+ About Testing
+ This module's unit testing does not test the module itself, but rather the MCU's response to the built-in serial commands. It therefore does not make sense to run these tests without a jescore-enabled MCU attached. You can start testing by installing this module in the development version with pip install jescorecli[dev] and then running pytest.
· · · · · · ·
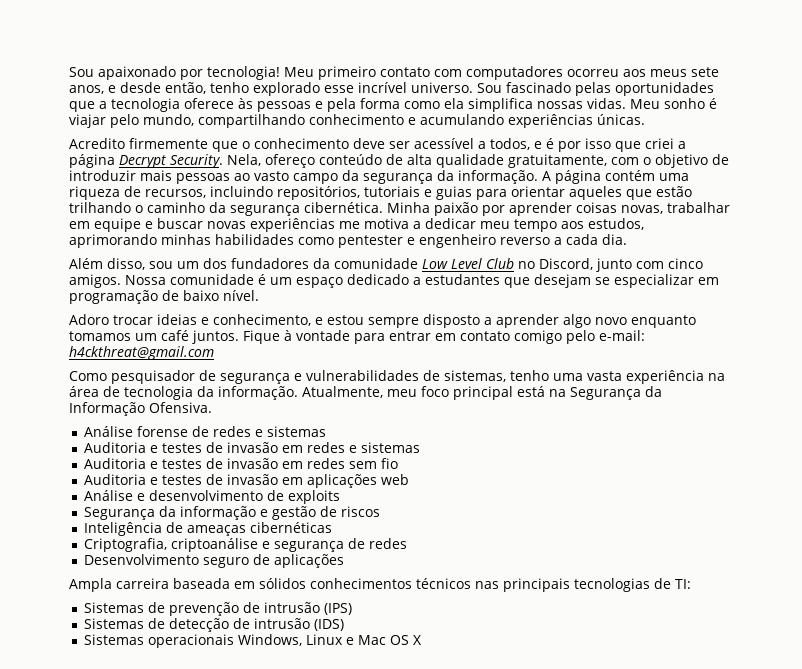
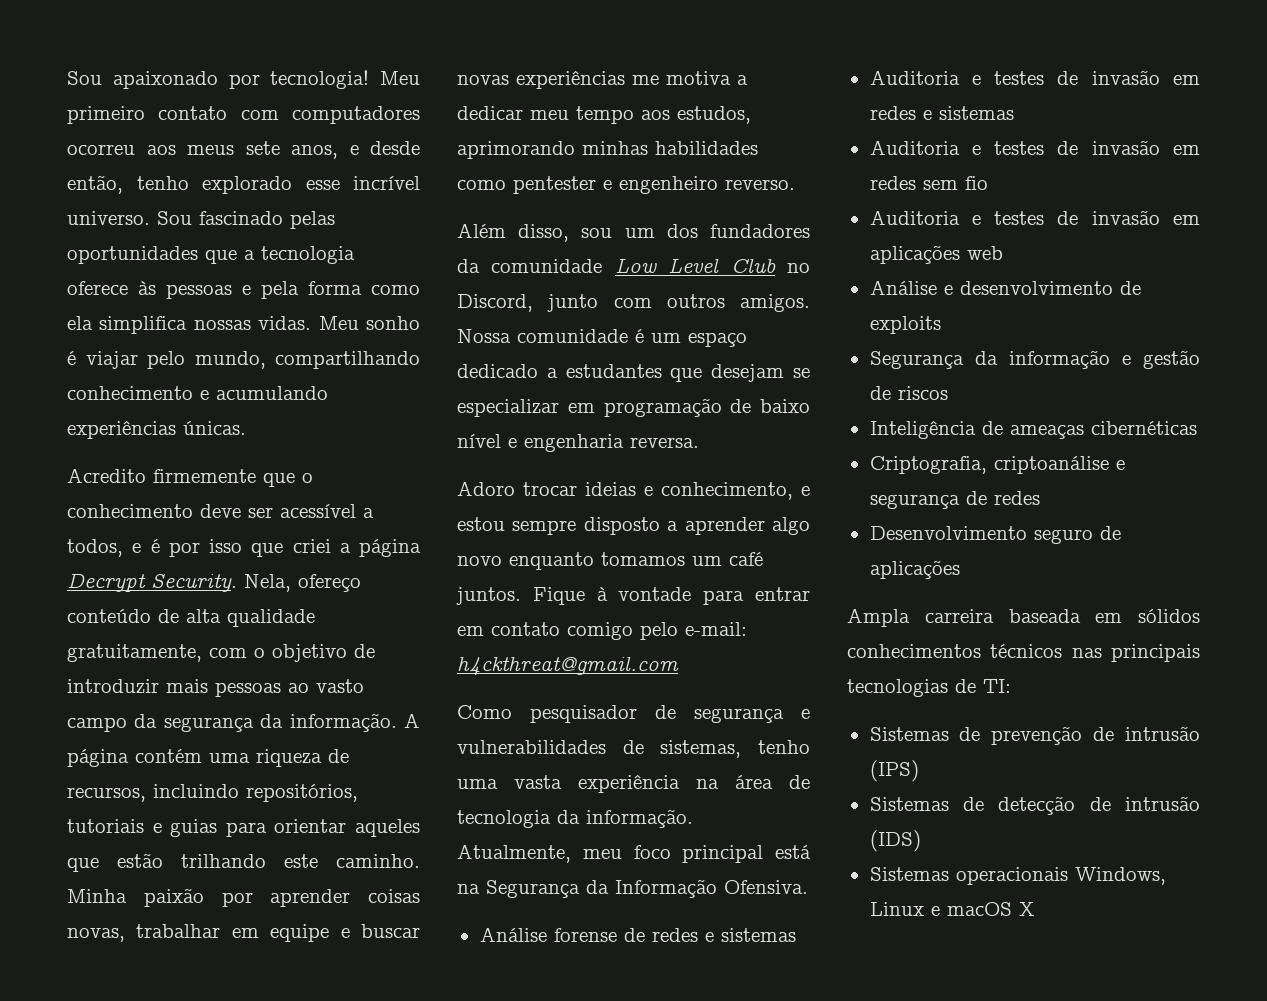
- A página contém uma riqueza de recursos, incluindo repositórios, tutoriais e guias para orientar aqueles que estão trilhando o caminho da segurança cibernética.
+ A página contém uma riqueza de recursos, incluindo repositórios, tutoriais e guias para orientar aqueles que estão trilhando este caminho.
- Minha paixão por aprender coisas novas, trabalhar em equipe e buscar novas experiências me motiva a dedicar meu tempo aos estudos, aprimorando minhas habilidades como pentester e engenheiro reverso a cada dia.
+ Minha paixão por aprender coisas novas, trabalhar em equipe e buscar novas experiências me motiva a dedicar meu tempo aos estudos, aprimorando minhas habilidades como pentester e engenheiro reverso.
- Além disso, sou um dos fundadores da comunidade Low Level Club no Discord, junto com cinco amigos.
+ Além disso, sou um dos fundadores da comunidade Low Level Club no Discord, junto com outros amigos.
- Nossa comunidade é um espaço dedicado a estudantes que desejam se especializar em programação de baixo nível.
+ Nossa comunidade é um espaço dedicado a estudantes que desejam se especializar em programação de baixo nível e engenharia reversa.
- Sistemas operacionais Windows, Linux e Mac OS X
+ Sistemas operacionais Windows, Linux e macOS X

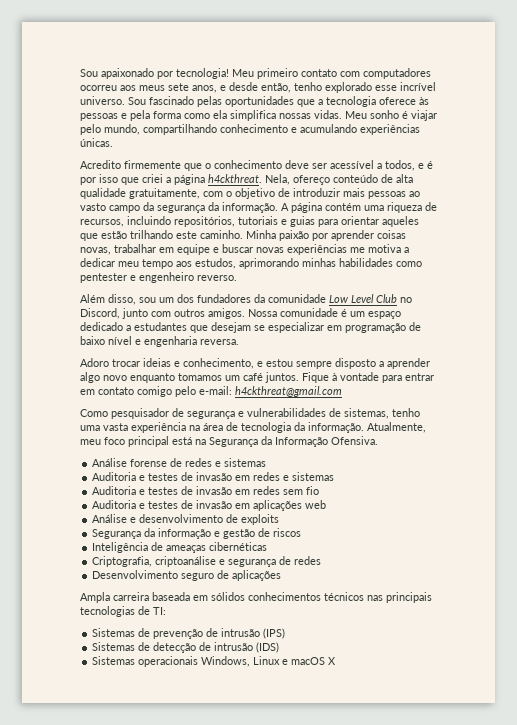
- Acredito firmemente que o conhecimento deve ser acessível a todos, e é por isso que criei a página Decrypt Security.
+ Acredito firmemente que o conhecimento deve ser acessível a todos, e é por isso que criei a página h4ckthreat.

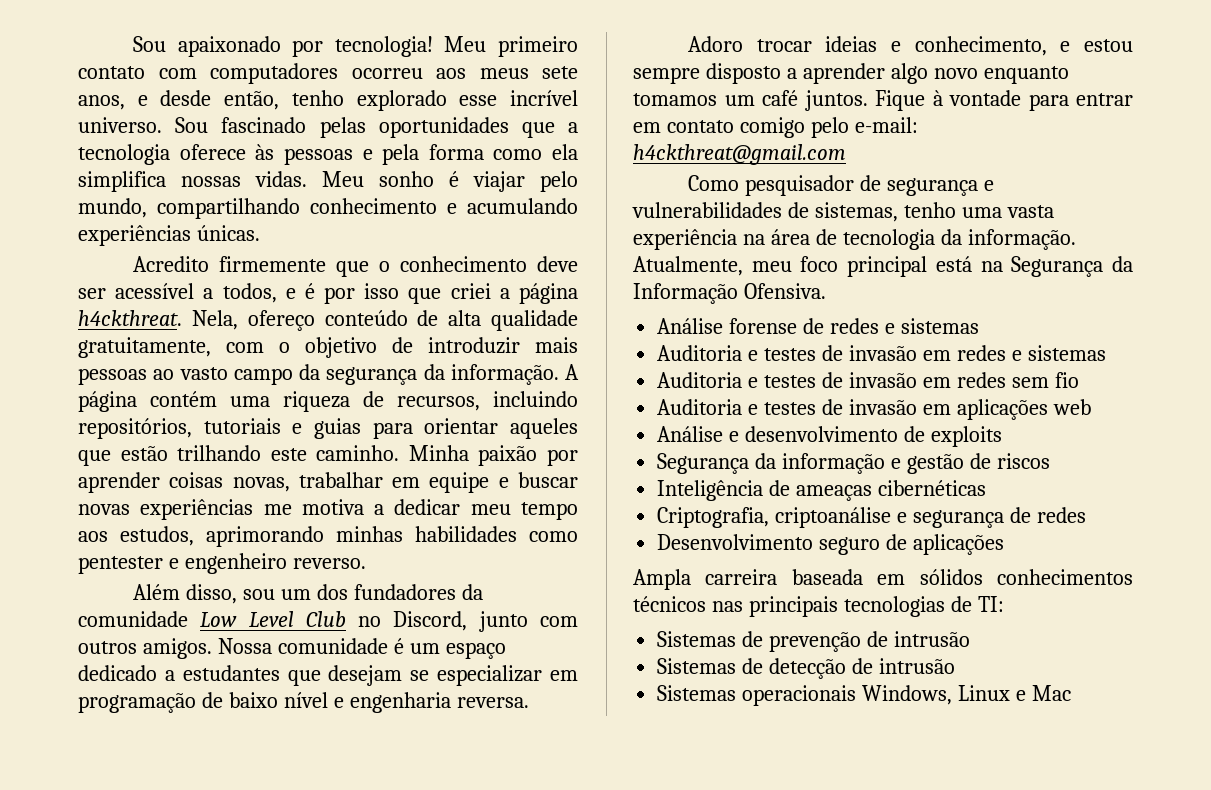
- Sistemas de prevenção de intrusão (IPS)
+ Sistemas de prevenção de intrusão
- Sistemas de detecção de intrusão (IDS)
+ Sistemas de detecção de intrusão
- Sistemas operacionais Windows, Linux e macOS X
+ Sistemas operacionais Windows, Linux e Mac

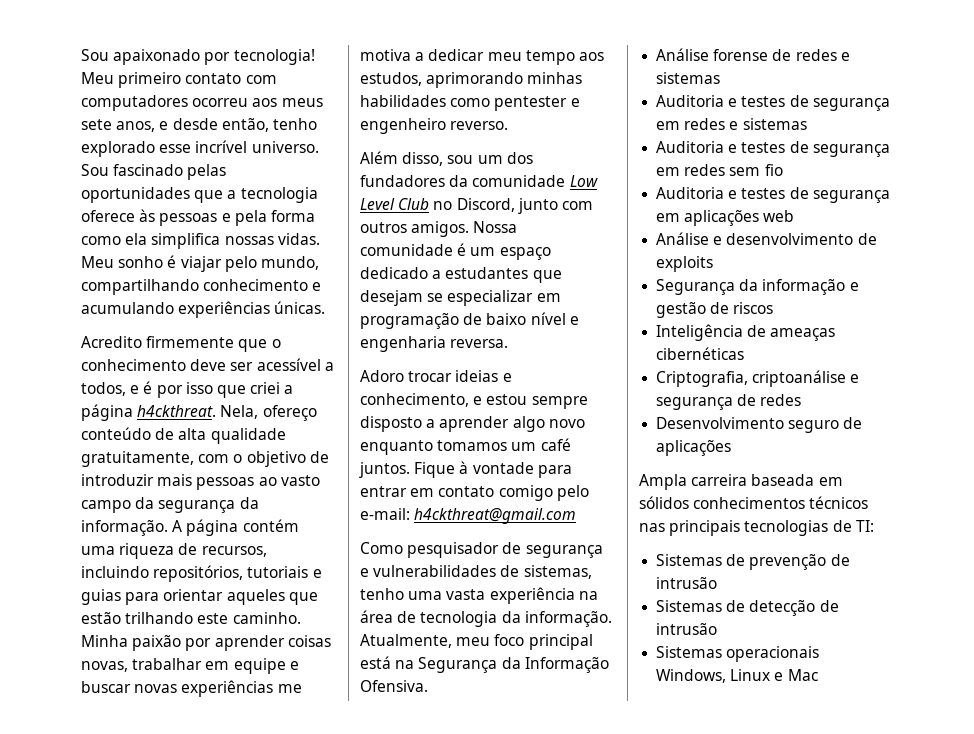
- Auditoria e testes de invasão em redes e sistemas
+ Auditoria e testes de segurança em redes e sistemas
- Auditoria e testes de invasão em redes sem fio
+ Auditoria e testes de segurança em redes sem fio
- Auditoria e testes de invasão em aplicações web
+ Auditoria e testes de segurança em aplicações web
· · · · · · ·
Find all the lines with "Level" in the data and copy them.

__TASK RESULT__.
- Além disso, sou um dos fundadores da comunidade Low Level Club no Discord, junto com cinco amigos.
+ Além disso, sou um dos fundadores da comunidade Low Level Club no Discord, junto com outros amigos.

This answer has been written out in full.